----- Data to process

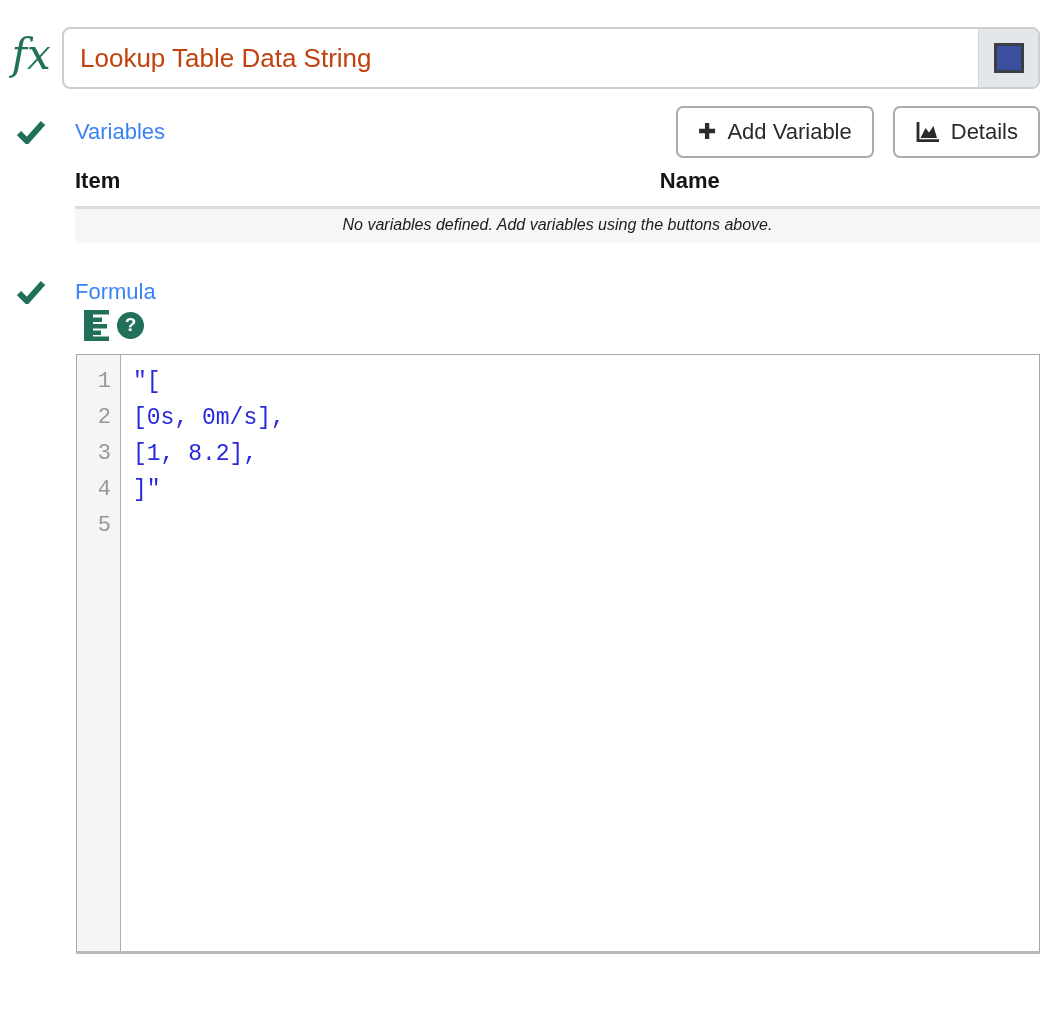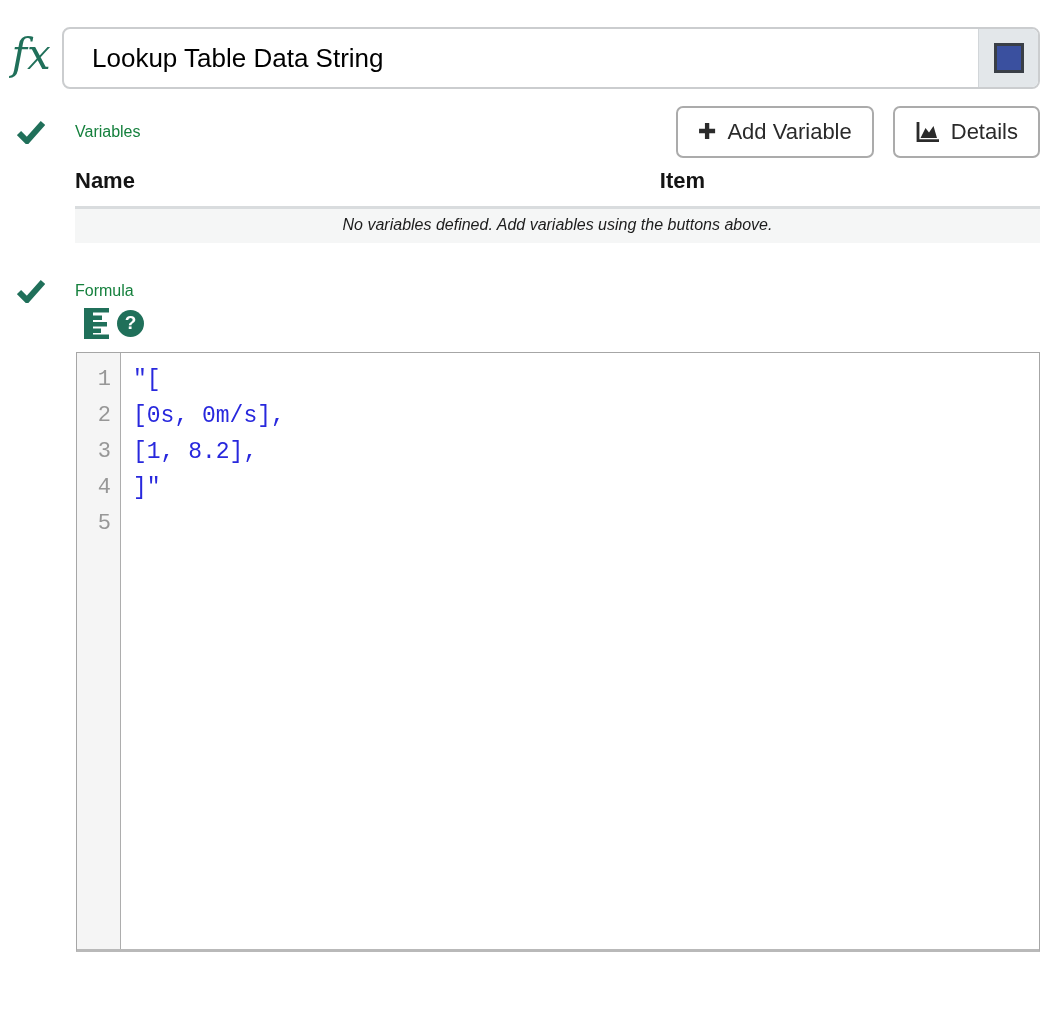--- a/index.html
+++ b/index.html
@@ -7,30 +7,30 @@
   body { font-family: "Liberation Sans", sans-serif; color: #212121; }
 
   
   .name-row { display: flex; align-items: stretch; margin: 27px 22px 0 0; height: 62px; justify-content: flex-end; }
   .fx-cell { width: 62px; display: flex; align-items: center; justify-content: center; }
   .fx-glyph { font-family: "DejaVu Serif", serif; font-style: italic; font-size: 42px;
               color: #20705a; line-height: 1; padding-bottom: 6px; }
   .input-group { flex: 1; display: flex; border: 2px solid #cbcdcf; border-radius: 8px;
                  overflow: hidden; background: #fff; }
   .name-input { flex: 1; border: none; outline: none; background: transparent;
-                font-family: "Liberation Sans", sans-serif; font-size: 26px; color: #000000;
-                padding: 0 28px; }
+                font-family: "Liberation Sans", sans-serif; font-size: 26px; color: #c2410c;
+                padding: 0 16px; }
   .addon { width: 60px; background: #e3e7ea; border-left: 1px solid #d2d6d9;
            display: flex; align-items: center; justify-content: center; cursor: pointer; }
   .swatch { width: 30px; height: 30px; background: #3a509f; border: 3px solid #3a3f47; }
 
   
   .section-row { display: flex; align-items: center; margin: 17px 22px 0 0; }
   .check-cell { width: 75px; padding-left: 17px; display: flex; align-items: center; }
-  .section-label { font-size: 16px; color: #15803d; }
+  .section-label { font-size: 22px; color: #3b82f6; }
   .btn-group { margin-left: auto; display: flex; gap: 19px; }
   .btn { height: 52px; background: #ffffff; border: 2px solid #ababab; border-radius: 7px;
          display: flex; align-items: center; gap: 11px; padding: 0 20px;
          font-family: "Liberation Sans", sans-serif; font-size: 22px; color: #2a2a2a; cursor: pointer; }
   .plus-glyph { font-family: "DejaVu Sans", sans-serif; font-size: 22px; color: #2b2b2b;
                 line-height: 1; }
 
   
   .var-table { margin: 0 22px 0 75px; }
   .thead { display: grid; grid-template-columns: 60.6% 1fr; padding: 10px 0 12px; }
@@ -88,22 +88,22 @@
         <path d="M3 1 V19.6 H24" fill="none" stroke="#2b2b2b" stroke-width="2.8"></path>
         <path d="M5.5 17 L10.5 7 L14 11.5 L18.5 5 L22 17 Z" fill="#2b2b2b"></path>
       </svg>
       <span>Details</span>
     </button>
   </div>
 </div>
 
 <div class="var-table">
   <div class="thead">
+    <span class="th">Item</span>
     <span class="th">Name</span>
-    <span class="th">Item</span>
   </div>
   <div class="empty-row">No variables defined. Add variables using the buttons above.</div>
 </div>
 
 <div class="section-row formula-section">
   <div class="check-cell">
     <svg width="28" height="24" viewBox="0 0 28 24">
       <path d="M2 13 L10 21 L26 3" fill="none" stroke="#20705a" stroke-width="6" stroke-linecap="butt" stroke-linejoin="miter"></path>
     </svg>
   </div>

----------

To do —
Taking the material above as a whole, how many of its lines contain "glyph"? The reply should be that number alone.

Exercise answer —
2